Consumers paying the price
For the industry and its image, DraftKings’ move is not good, even if it has the merit of being upfront. Indeed, Robins has regularly commented that he does not want winning players, and the surcharge should be seen in that light. But the fact that he is openly passing on costs to players does little for the industry’s image.
As has been remarked on social media, operators in highly taxed European markets are still able to generate profits. Meanwhile, Rush Street Interactive chief executive Richard Schwartz had a good line about why his company would not introduce a surcharge: “As we put our customers first, it was an easy decision for us.”
For DraftKings, one impact of the move might be to drive some of its VIPs away; and since the average revenue split for operators tends to be 80/20 (or higher) towards VIPs, it could mean DraftKings’ player base becoming more recreational or its revenues taking a potentially significant hit.
“I think players betting multi-leg parlays and things like that are going to be less sensitive” to the move, Robins told analysts during the earnings call, although he also admitted that he “hadn’t really thought about how it might affect” VIPs. “We’ll have to see how that plays out (but) it would take quite a bit of top line deterioration to make it not worthwhile from a bottom-line perspective”.

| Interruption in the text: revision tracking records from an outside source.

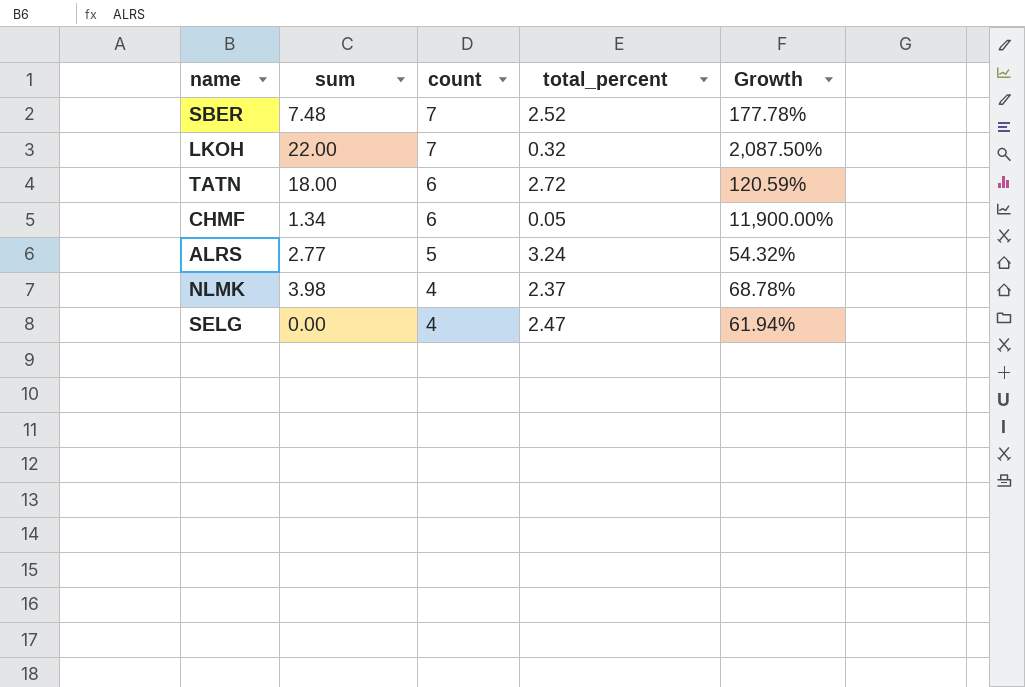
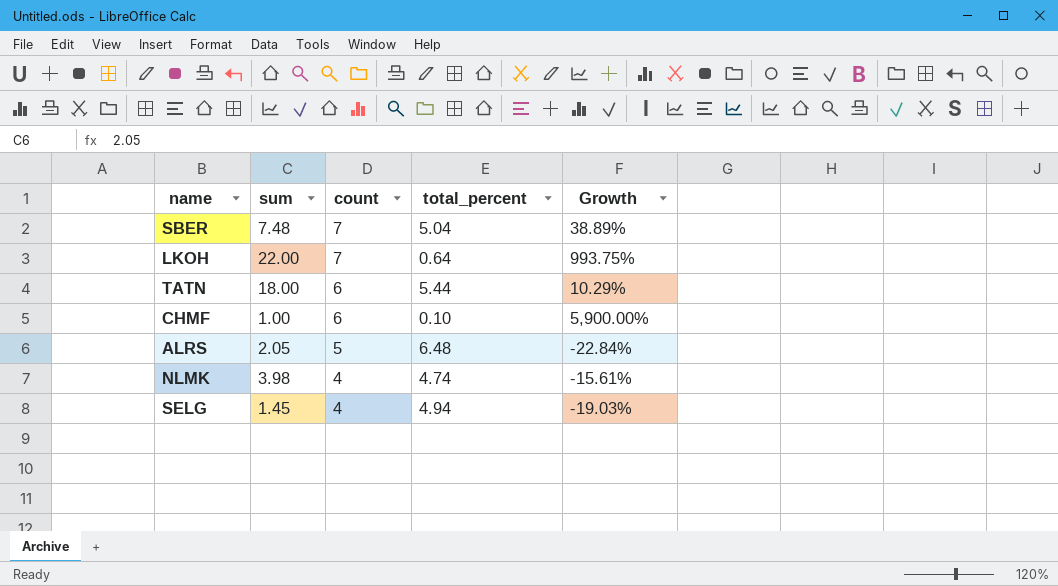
SBER | total_percent: 2.52 -> 5.04
SBER | Growth: 177.78% -> 38.89%
LKOH | total_percent: 0.32 -> 0.64
LKOH | Growth: 2,087.50% -> 993.75%
TATN | total_percent: 2.72 -> 5.44
TATN | Growth: 120.59% -> 10.29%
CHMF | sum: 1.34 -> 1.00
CHMF | total_percent: 0.05 -> 0.10
CHMF | Growth: 11,900.00% -> 5,900.00%
ALRS | sum: 2.77 -> 2.05
ALRS | total_percent: 3.24 -> 6.48
ALRS | Growth: 54.32% -> -22.84%
NLMK | total_percent: 2.37 -> 4.74
NLMK | Growth: 68.78% -> -15.61%
SELG | sum: 0.00 -> 1.45
SELG | total_percent: 2.47 -> 4.94
SELG | Growth: 61.94% -> -19.03%

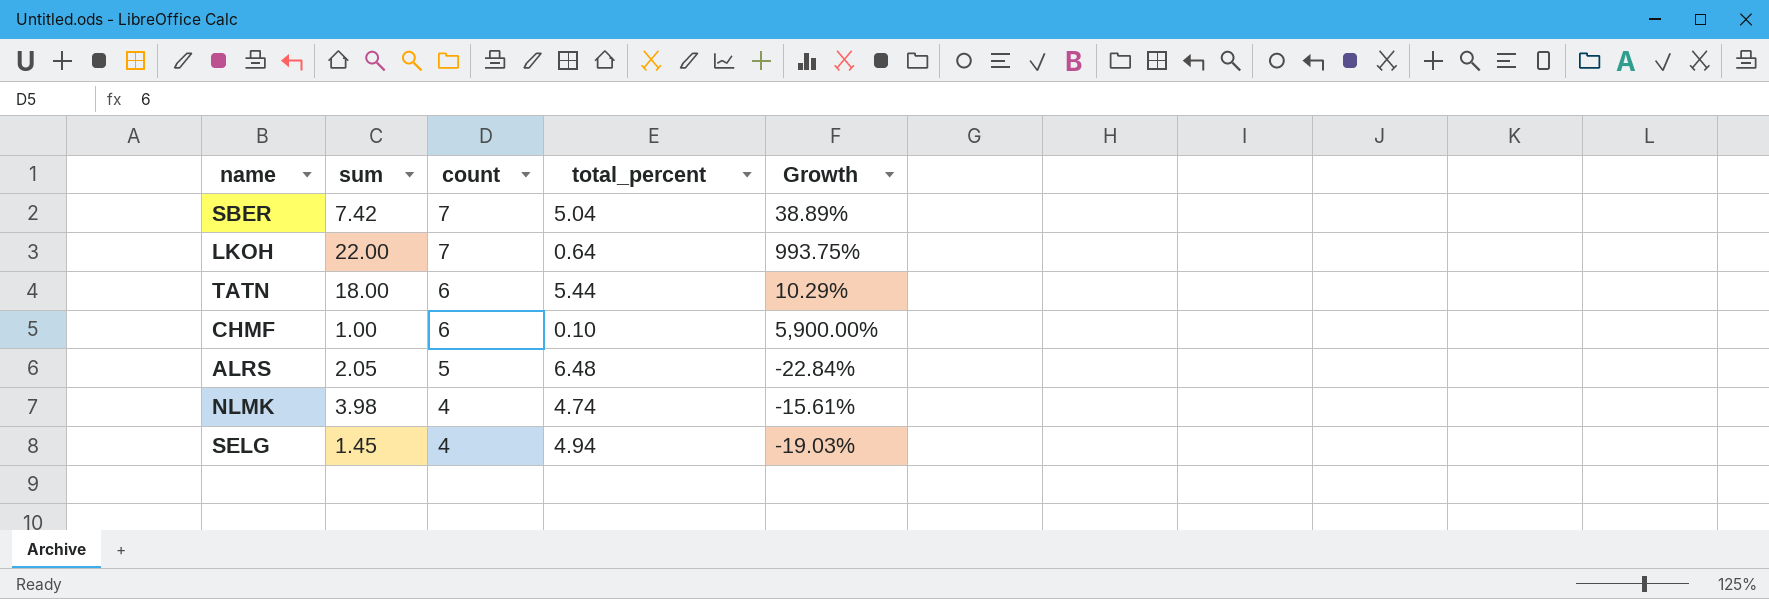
SBER | sum: 7.48 -> 7.42

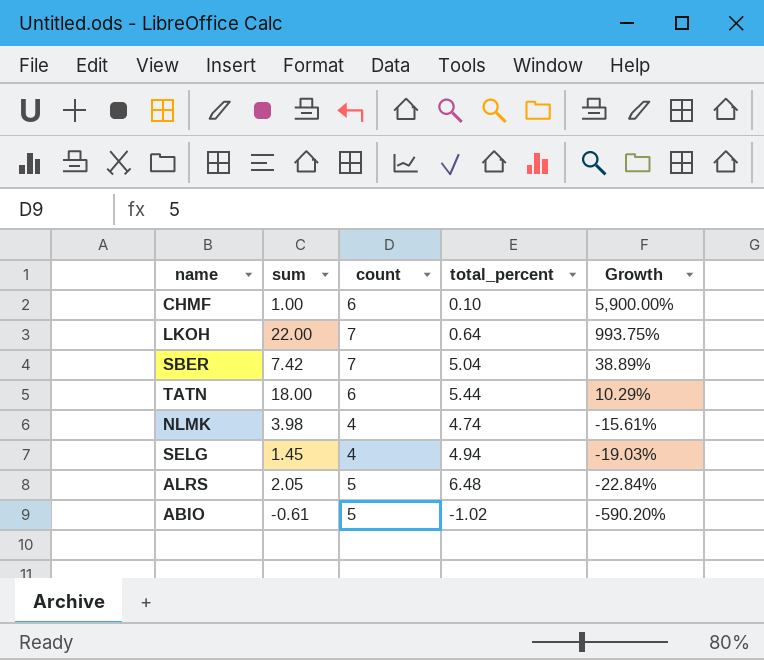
row order: count descending -> Growth descending
row ABIO: none -> -0.61 | 5 | -1.02 | -590.20%

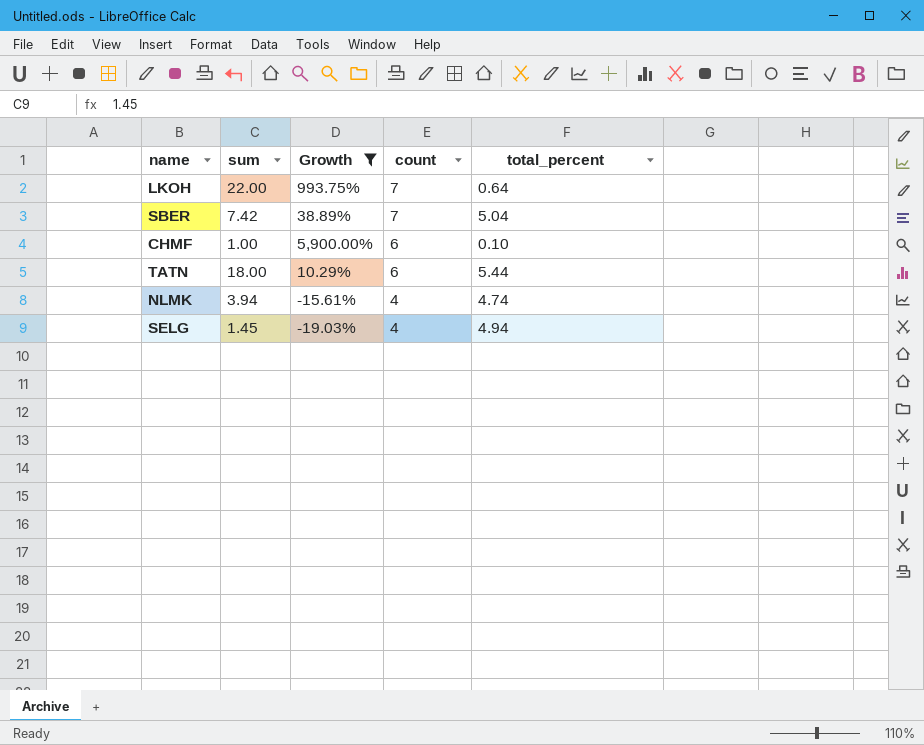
filter: none -> Growth >= -19.03%
row order: Growth descending -> count descending
column Growth | position: 5 -> 3
NLMK | sum: 3.98 -> 3.94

As for how regulators might view the move, the final word goes to Steve Ruddock of the Straight To The Point newsletter. He told the iGaming Daily podcast that the industry is on a twin mission: to “cry poor and tell lawmakers how much money you don’t have.”
“And mission number two is to tell your big numbers to investors and anybody who’s thinking about purchasing stock. So, you have this double-edged sword that they’re trying to deal with, and lawmakers are picking up on that.”
There is little doubt that lawmakers will have made a note of this surcharge episode and will have a ready-made answer should the industry lobby against future tax hikes.